Hinter den Bildern
Bereits seit einiger Zeit widmet die Galerie Foto Forum in der Bozner Weggensteinstraße ihre Aufmerksamkeit der Dokumentarfotografie. Sie ist jenes Genre, das durch die digitalen Möglichkeiten zur Bilderproduktion quantitativ ungemein gewachsen ist und eine Teilhabe von vielen ermöglicht. Nicht mehr nur Berufsfotografen, Reporter oder Künstler produzieren Fotos und bilden Realitäten ab, sondern vor allem die Bilderflut all jener die mit Smartphones, Kleinbild- und Videokameras knipsend und filmend durch die Welt gehen, lassen neue Dimensionen und Fragen zur künstlerischen Dokumentation aufkommen. Solchen Fragen gehen die drei Künstler nach, die derzeit in der Galerie Foto Forum zu sehen sind:
Raphaël Dallaporta, Giorgio Di Noto und Monica Haller befassen sich in ihren Arbeiten mit den Themen Krieg und Konflikt und haben alle drei das Medium Fotografie als Hauptausdrucksmittel gewählt. Auch dies ein Klassiker: Wer kennt sie nicht, die Bilder des Krieges, wie jenes des Kriegsreporters Nik Ut, der ein vor Entsetzen schreiendes nacktes Mädchen auf der Flucht vor einem Napalmangriff abbildete, oder jenes eines sterbenden Soldaten während des Spanischen Bürgerkriegs von Robert Capa. Die Fotos sind Medienikonen geworden und die Kriegsfotografie wurde zum Schauplatz eines regelrechten Bildersturms – wer kommt näher ran, wem gelingt der eindrucksvollste Treffer?
Die drei jungen Künstler - sie sind allesamt nach 1980 geboren - gehen ganz andere Wege. Sie interessiert nicht das Geschehen vor Ort, sondern welche Zusammenhänge hinter den Reduktionen auf Bilder und Fotos stehen. Der französische Fotograf Raphael Dallaporta spielt in seiner Serie „Antipersonnel“ mit der Ästhetik von Werbefotos und legt uns Zuschauern anstatt harmloser Produkte handelsübliche Antipersonen-Minen vors Auge. Er holt die Minen aus ihrer mörderischen Unsichtbarkeit hervor und präsentiert sie schön aufgereiht hinter Glas, formal stringent.

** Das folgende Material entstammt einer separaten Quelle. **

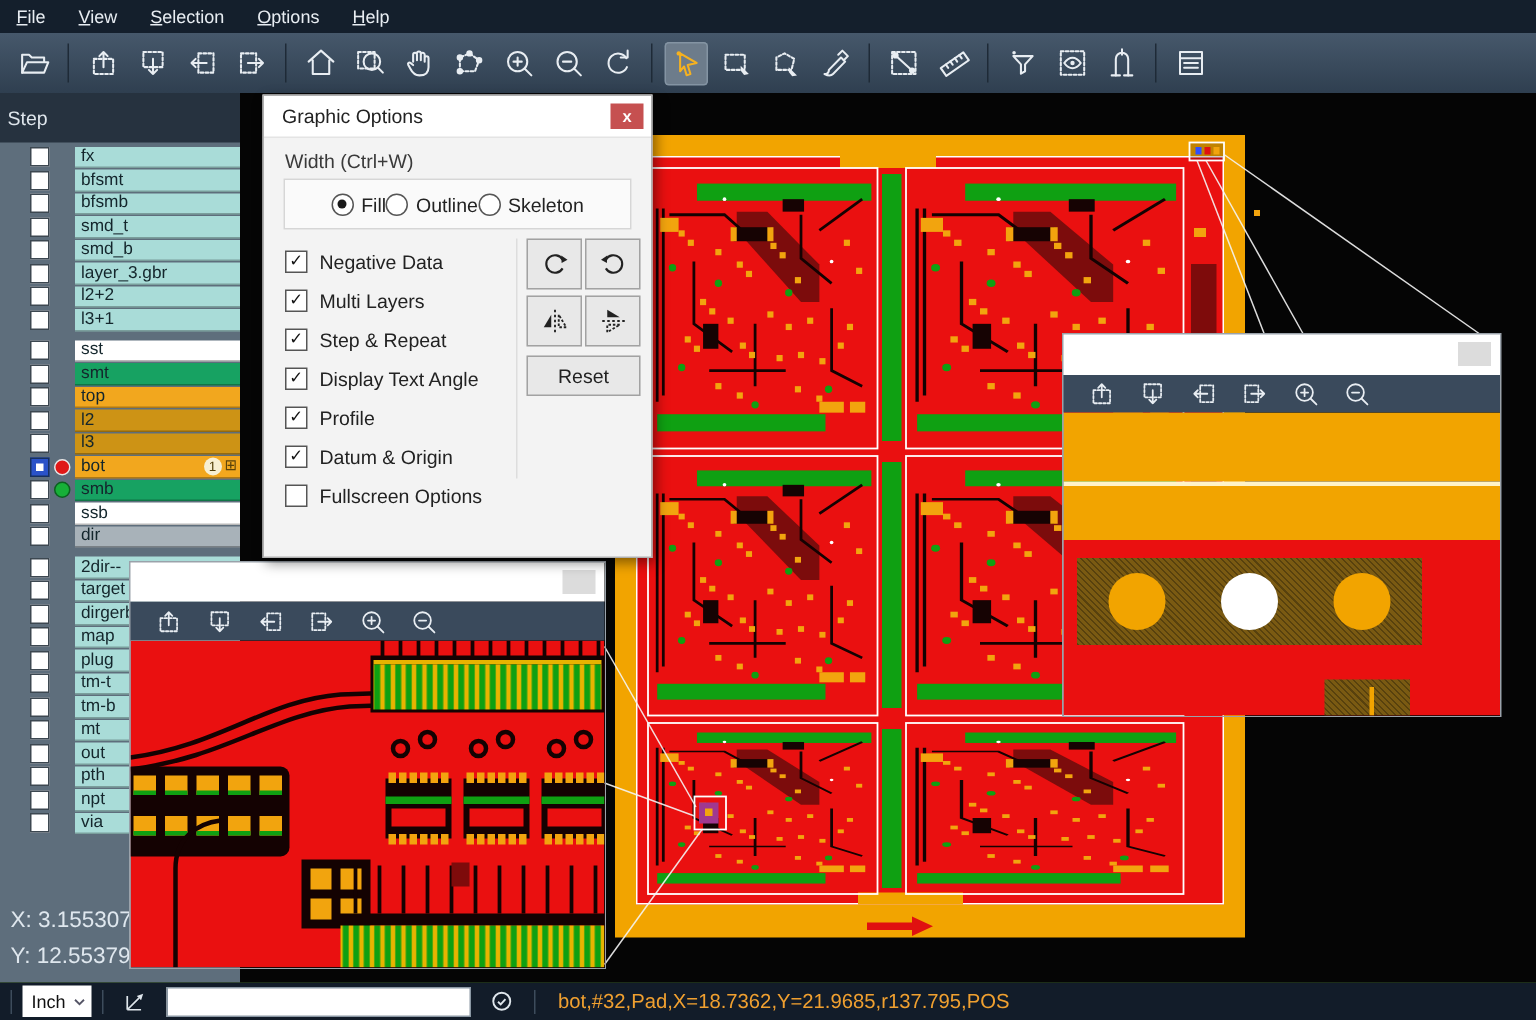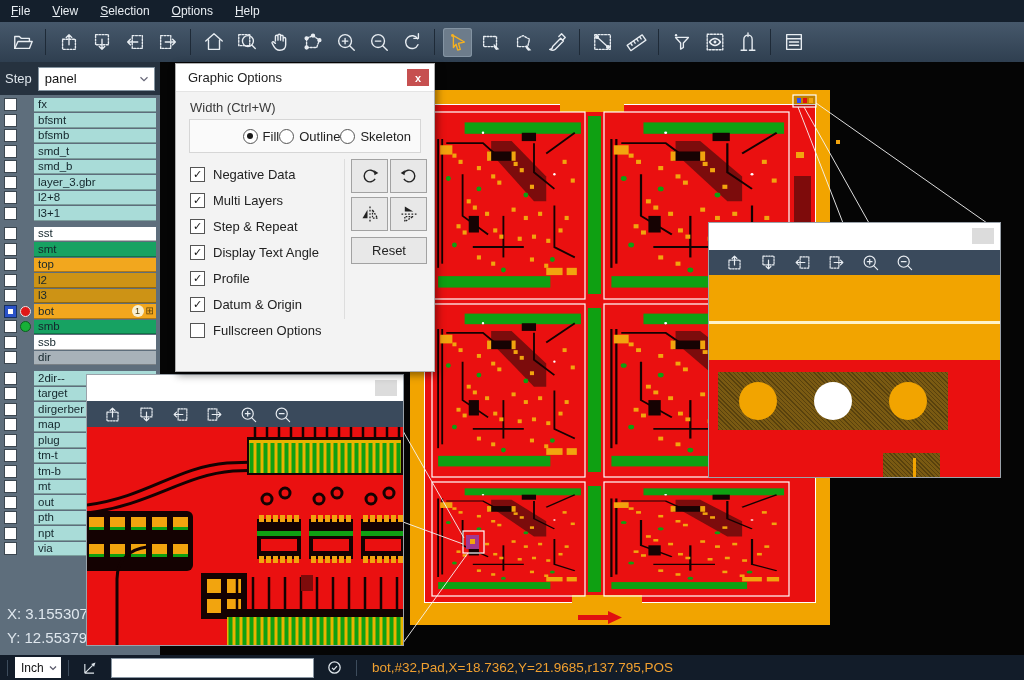"panel" div.step-select { html: <div> <span>panel</span> <svg> <path></path> </svg> </div> -> none }
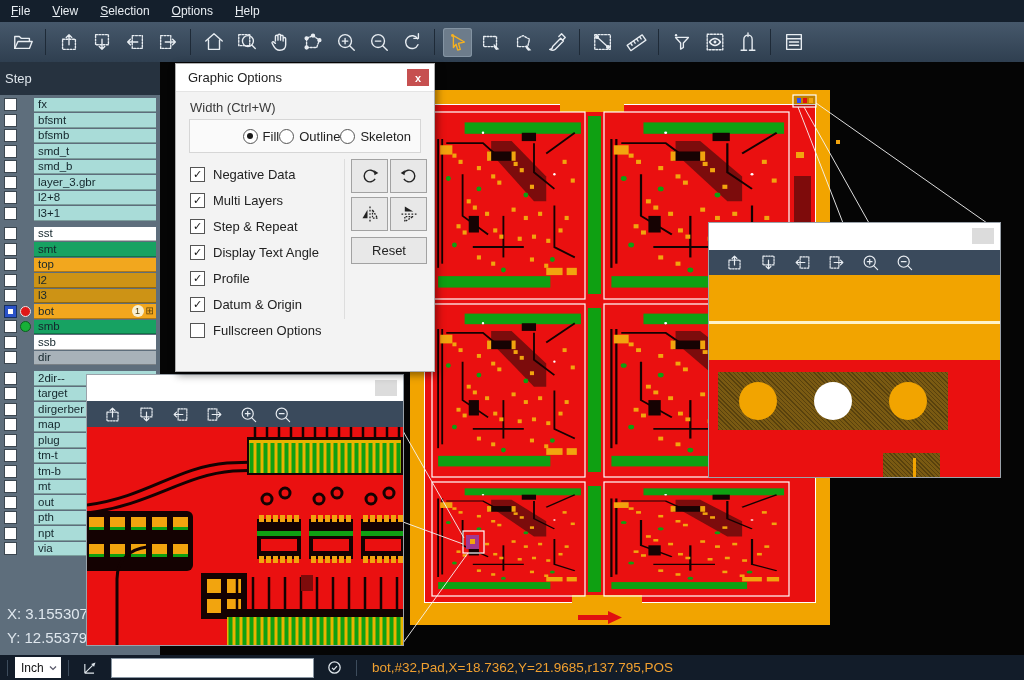"fx" .lrow { margin-left: none -> 16px }
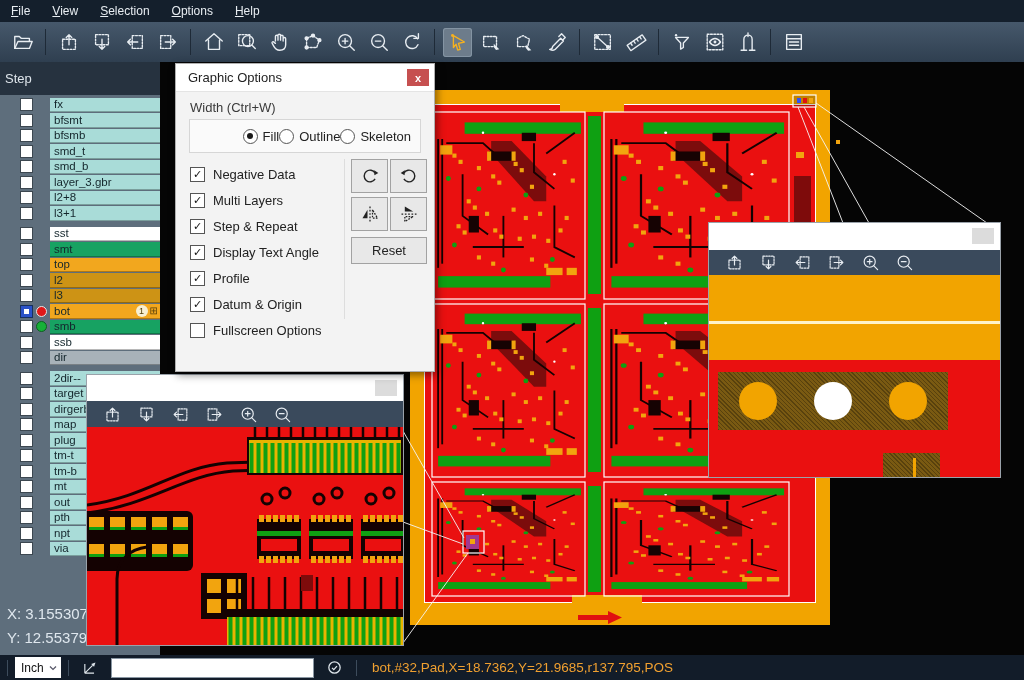"Fill" .groupbox { justify-content: flex-end -> center }
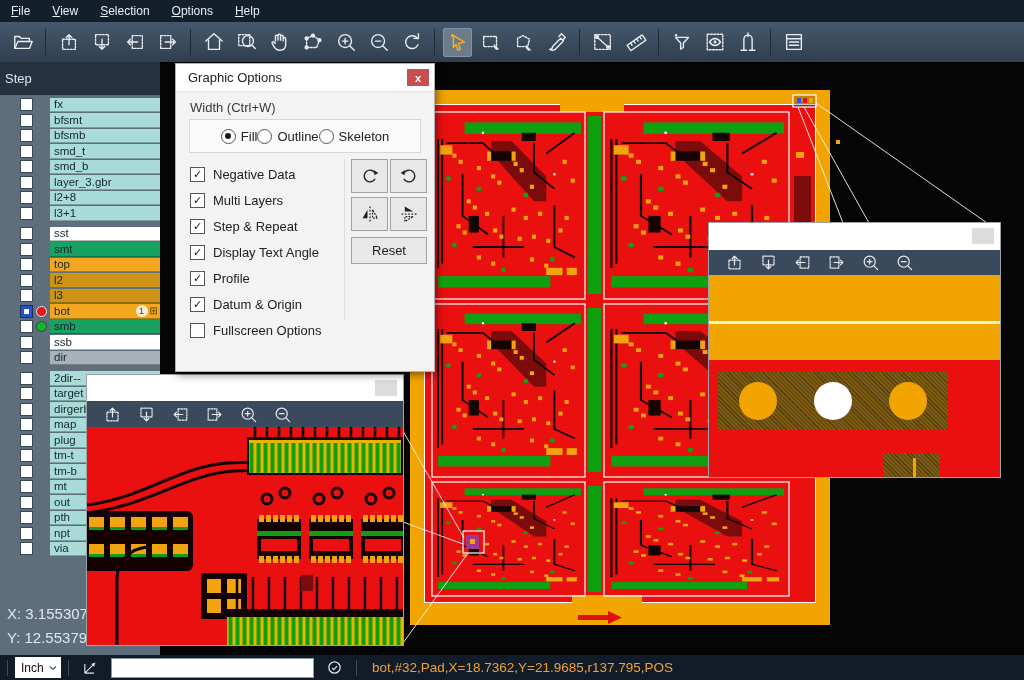"l2+8" span.nm { text: l2+8 -> l2+2 }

Der Italiener Giorgio di Noto thematisiert in seiner Arbeit die diversen Aufstände und Revolutionen in Nordafrika in den Jahren 2010-2012. "The Arab Revolt" besteht aus einer Serie von dreißig Polaroid-Fotografien, die er von den diversen Videos machte, die so zahlreich im Netz zu finden waren oder noch sind. Die Vergänglichkeit dieser Dokumente habe ihn interessiert, und die Tatsache, dass der Arabische Frühling vor allem von Bürgern via handy dokumentiert wurde. Als Künstler wollte er jedoch vor allem der Frage nach der Funktion von Fotojournalismus nachgehen; das Verwandeln von bewegten Bildern in Standbilder und das Übersetzen des Digitalen ins Analoge mittels einer Polaroidkamera holen das vorgefundene Material in eine andere Dimension, um so die Bildbetrachter zu einer reflektierten Beschäftigung mit dem Thema zu bewegen.
Über die reine Fotografie hinaus geht die Buchreihe „Veterans Book Project“ der Amerikanerin Monica Haller. Sie zeigt nicht nur die Gräueltaten des Krieges, sondern in erster Linie das Alltagsleben der Soldaten während ihres Einsatzes im Irak und in Afghanistan. Entstanden sind diese Tagebücher im Rahmen von mehreren Workshops zwischen 2009 und 2014, an denen die Ex-Soldaten teilgenommen haben; sie selbst brachten Fotos, Notizen und sonstige Erinnerungsstücke mit und gestalteten ihr jeweiliges Buch, kuratiert von Monica Haller. Eine fast therapeutische Arbeit, die mit der Ausbildung Hallers zu tun hat. Sie studierte Peace and Conflict Studies sowie Kunst und Fotografie, und bringt so die Erlebnisse der Veteranen nicht nur dokumentarisch, sondern auch künstlerisch zur Geltung. Wer sich die Zeit nimmt, der findet in diesen Tagebüchern die dramatischen, banalen und berührenden Erfahrungswelten von amerikanischen Kriegsteilnehmern der jüngsten Stunde.
Die Ausstellung Kapitel II - Der Konflikt der Bilder zeigt mit diesen drei jungen Fotokünstlern, wie künstlerisch vielfältig und ethisch sensibel mit den Themen Krieg und Konflikt umgegangen werden kann.